An outline of my refactor of the GP module so far.
Sketch of the previous design
The previous design worked pretty well -- until it came time to think about adding in more advanced features and ways to speed up GPs. Things like:
- Sampling from components of additive GPs.
- GPs on a grid using Kronecker structure.
- Covariance functions that have compact support. Need sparse
- GP approximations that can be trained with stochastic gradient descent.
- GP approximations which work with latent variable models.
- Stacking GPs on other GPs, or warping the inputs of a GP with a neural net.
Thinking about how to do each of these started becoming complicated. Any of these might take up the rest of the GSOC time, and I'm hoping to have some time after GP's to chip in on other parts of PyMC3.

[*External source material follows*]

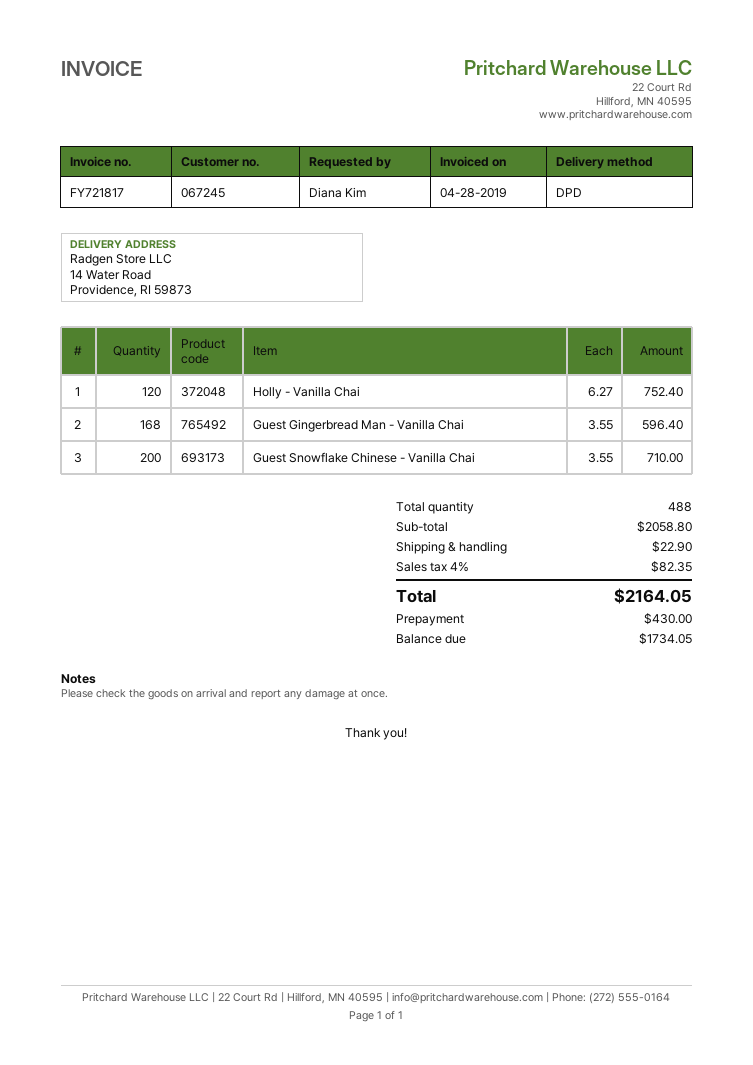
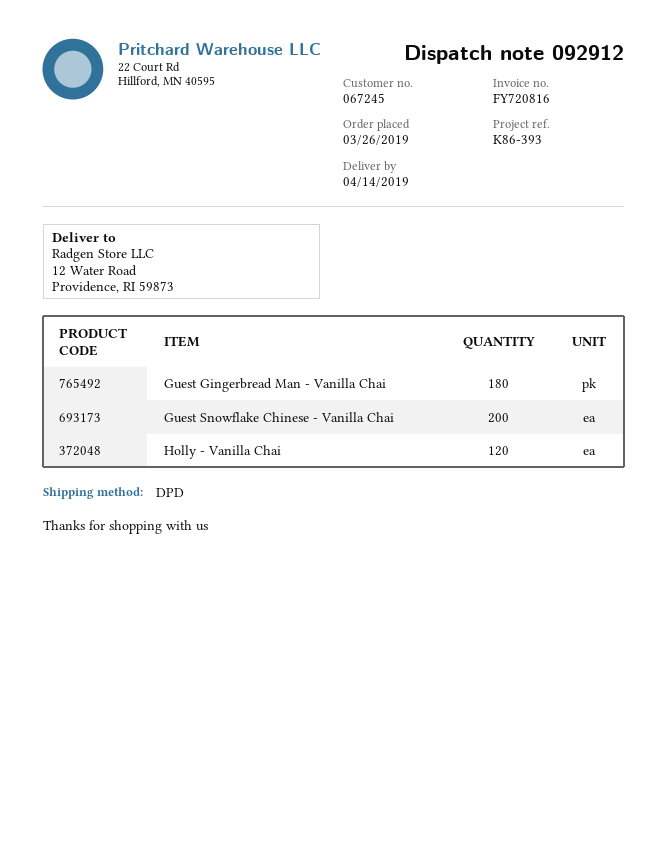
invoice number: FY721817 -> FY720816
ship to: 14 Water Road, Providence, RI 59873 -> 12 Water Road, Providence, RI 59873
Guest Gingerbread Man - Vanilla Chai: 168 -> 180

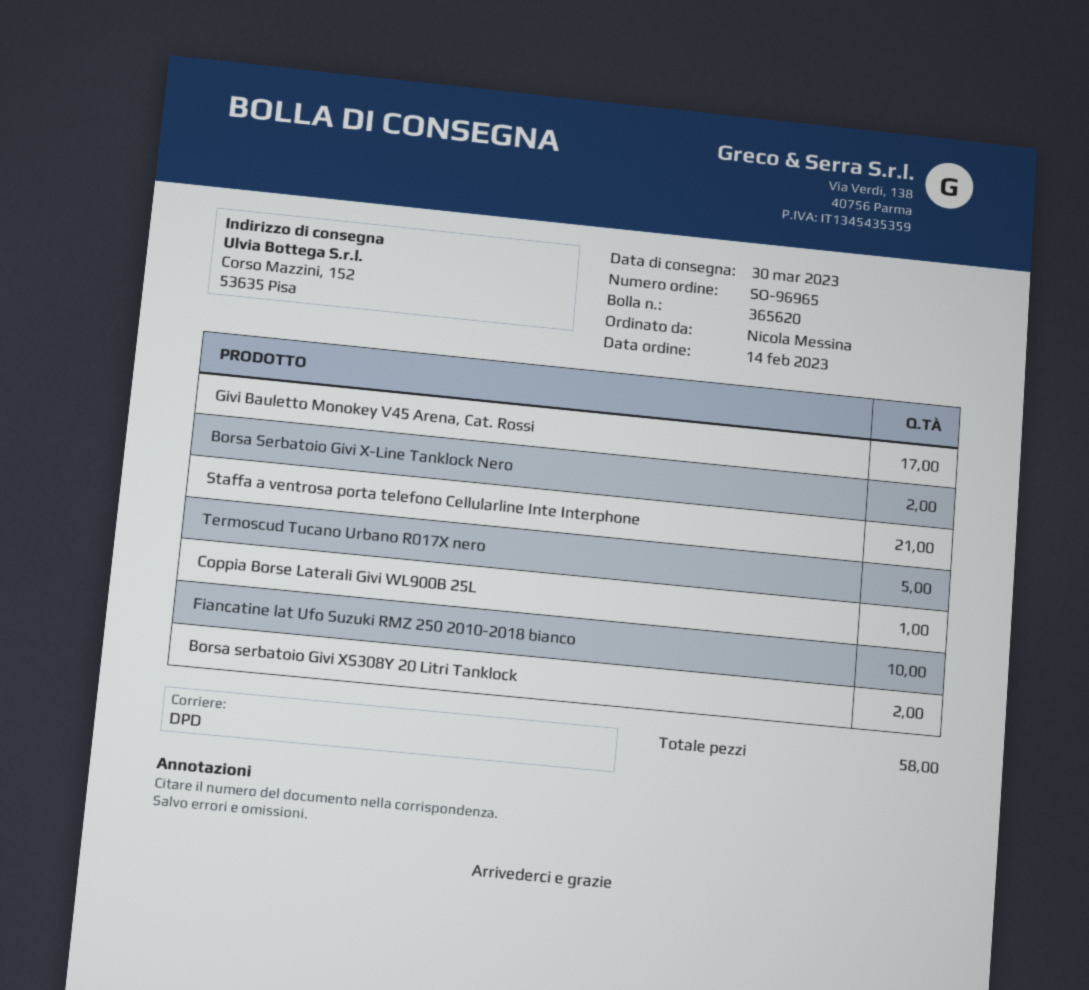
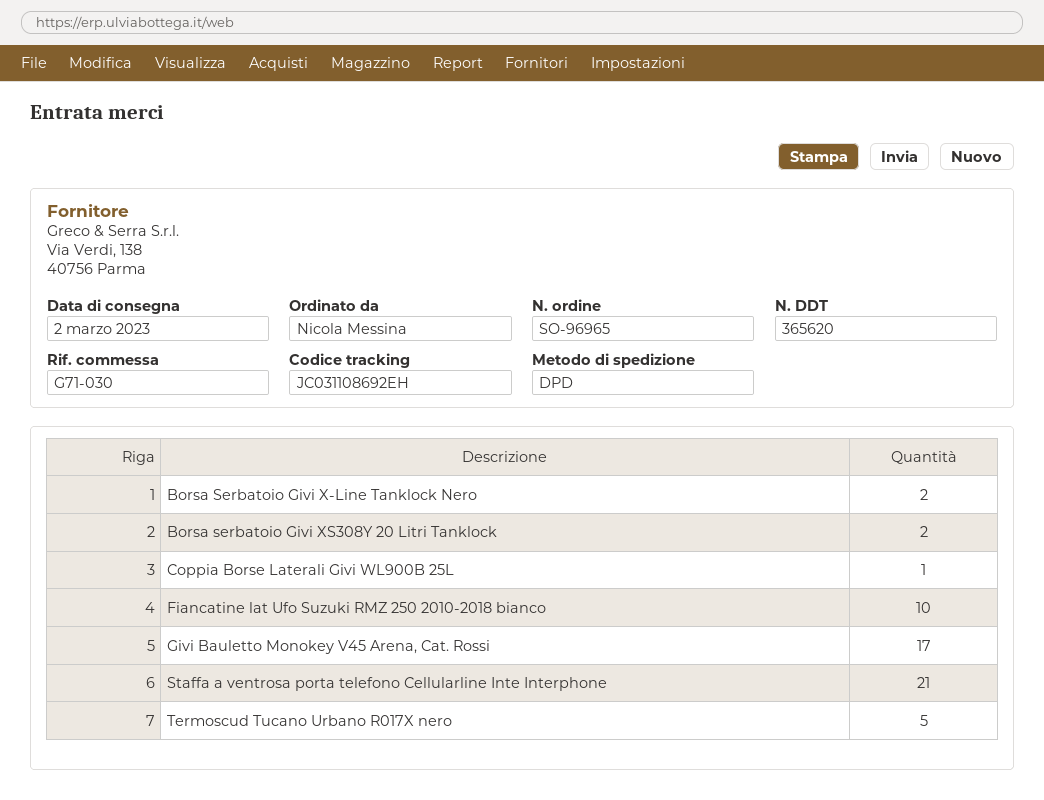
delivery date: 2023-03-30 -> 2023-03-02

I think support for additive GPs is the most important item on that list. Many introductions motivate GPs by describing how complex data can be broken down into components using using sums of GPs, each with specialized and thoughtfully designed covariance functions.
Problems (in particular, additive gps)
I wanted to make sure this was easy to do using PyMC3's GP library. I was working on reproducing the
Keeling curve analysis from the Rasmussen+Williams book, and also the
birthday analysis in BDA3. Doing so, I found that what I had so far was clumsy for modeling additive GPs. Adding covariance functions works great,
cov = cov1 + cov2 + cov3 + ...
But there is no reliable way to define
gp = gp1 + gp2 + gp3 + ...
__add__ wouldn't be so bad, but problems arise later it would be nice
to look at samples from
gp3. Doing this (cleanly!) was difficult. It would've required repeating many of the argument values when defining
gp1 = pm.gp.GP(name="gp1", X, cov1, mean1, sigma, "FITC", ...) gp2 = pm.gp.GP(name="gp2", X, cov2, mean2, sigma, "FITC", ...) ...
But each of the three
gp's don't have additive noise (parametrized by
sigma) -- in this case the sum of them, after integrating out the latent gp function, is what does. So this syntax would be misleading. And what if a different
X is given accidentally? What if one used the "FITC" approximation, and the other used "VFE", how could they add? This setup would be error prone for the user. It would also be error prone for me to
raise exceptions in all these cases.
Below is an outline of the GP module before I reworked it.
Sketch of old design
def GP( ... ): """ This function is called by the user. It is responsible for parsing the combination of argument values passed by the user, and then for returning the correct GP implementation. """ # ... # lots of parsing, checking, and setting things up here # ... return GPmodel class _GP(object): """ Base class for GP classes. Only serves to provide a `random` method. """ def random(...): """ Calls either `prior` or `conditional` of whatever GP object it is attached to. Uses the mean and covariance returned to draw samples from MvNormal. """ # ... return samples class GPFullNonConjugate(_GP): """ GP model where the latent GP itself (usually denoted "f") is modeled explicitly. This model must be used whenever the likelihood is non-Gaussian. The interesting part of this class it the `RV` method. """ def __init__(self, ...): """ Set the state of self given things like the inputs X, the covariance function, and the mean function """ def prior(...): # ... return mean, covariance def conditional(X_new): # ... return mean, covariance @property def RV(self): """ This gets called right after the GP class is first made. Since this class doesn't inherit from a `Distribution`, it doesn't return a theano symbolic variable. The reason I didn't have it inheret from `Distribution` is so that reparametrize it as a vector of standard Normals that is rotated by the Cholesky factor. """ v = Normal(name + "_rotated_", mu=0.0, sd=1.0) f = Deterministic(name, tt.dot(chol, v)) return f def logp(...): In case this is called for some reason, it should return zero. The random variable whose `logp` should be evaluated is `v`. return 0.0 class GPFullConjugate(_GP, Continuous): """ This is the most straightforward implementation. """ def __init__(...): basically the same __init__ as GPFullNonConjugate, except for a call to super def prior(...): # ... return mean, covariance def conditional(...): # ... return mean, covariance def logp(self, value): # ... return MvNormal.dist(mean, covariance).logp(value) class GPSparseConjugate(_GP, Continuous): """ Set up just like `GPFullConjugate` """ def sample_gp(trace, gp_object, ...): """ A specialized function for sampling from `gp_object`. """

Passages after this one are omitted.